A Bimonthly Email Newsletter from the International Mathematical Union
Editor: Mireille Chaleyat-Maurel, University Paris Descartes, Paris, France

Editorial

Starting my last month as the President of the IMU, it is time to make an inventory (short and superficial perhaps) of the successes and frustrations of the last four years. Where is the IMU heading?

The main task of the Executive Committee was, of course, to organize the Congress (including awarding the main Prizes). Thanks to a large degree to the devoted and unrelenting work of the Indian local organizers, the Congress has been a great success. Among the other achievements of the last four years, I would mention establishing the permanent Secretariat of the IMU, launching the Chern Medal Award, and setting up the Friends of IMU, a not-for-profit organization registered in the US, which can receive and handle donations for awards, supporting activities in developing countries, and other causes in line with the goals of the IMU.

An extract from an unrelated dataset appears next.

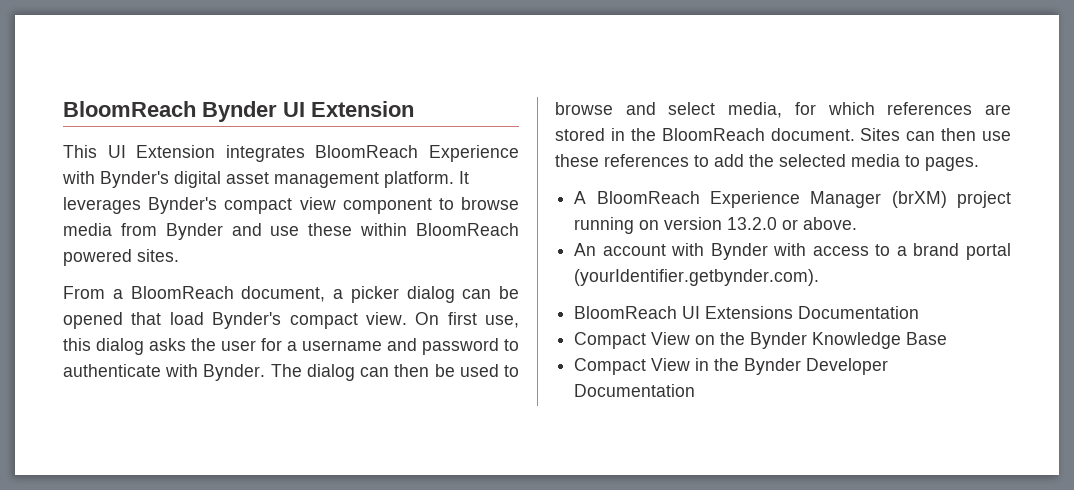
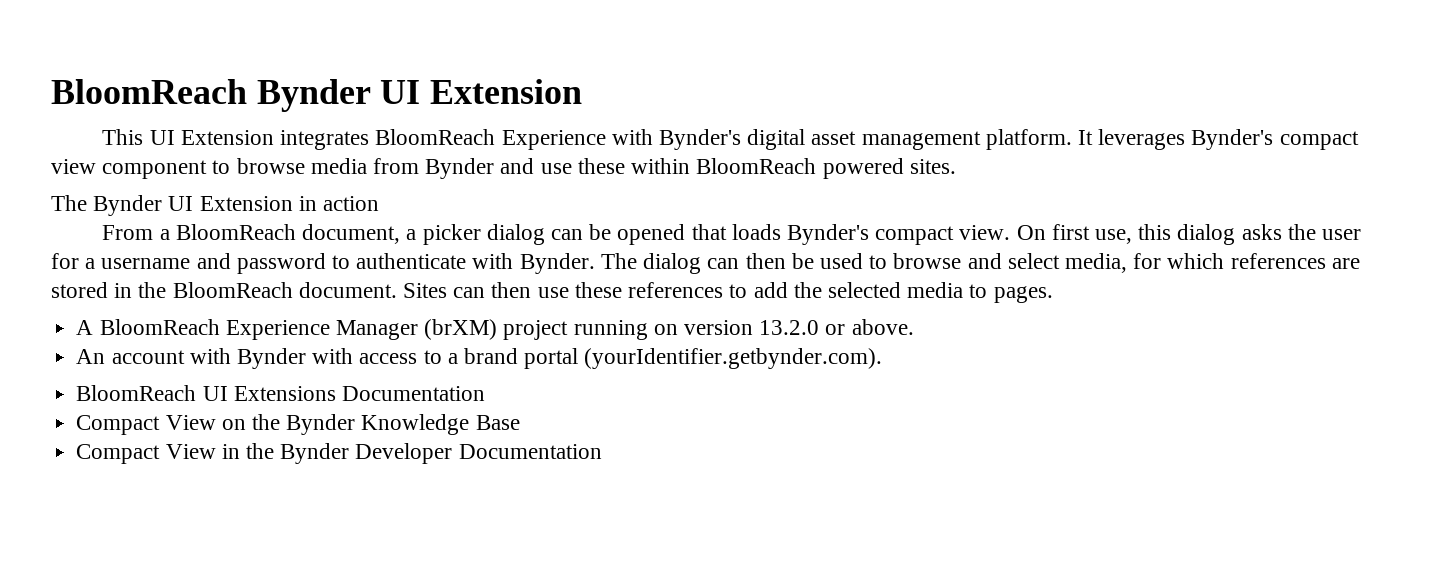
+ The Bynder UI Extension in action
- From a BloomReach document, a picker dialog can be opened that load Bynder's compact view.
+ From a BloomReach document, a picker dialog can be opened that loads Bynder's compact view.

Together with ICIAM and IMS, we produced a very well-received report on "Citation Statistics", which (we believe) provides a balanced and detailed analysis of citation statistics and impact factors. But this also brings me to one of the unfinished businesses, which we have to leave to the next EC: the community expects more specific recommendations, and perhaps an ongoing monitoring of the quality of journals, how it is measured, and how these measurements should be used. There are many related issues that worry our community: copyrights, open access journals, retro-digitalization, bulk subscriptions (and I am sure the reader can name more of these). Clearly the IMU cannot solve these, but we do have an obligation to monitor the developments, and recommend best practices whenever possible.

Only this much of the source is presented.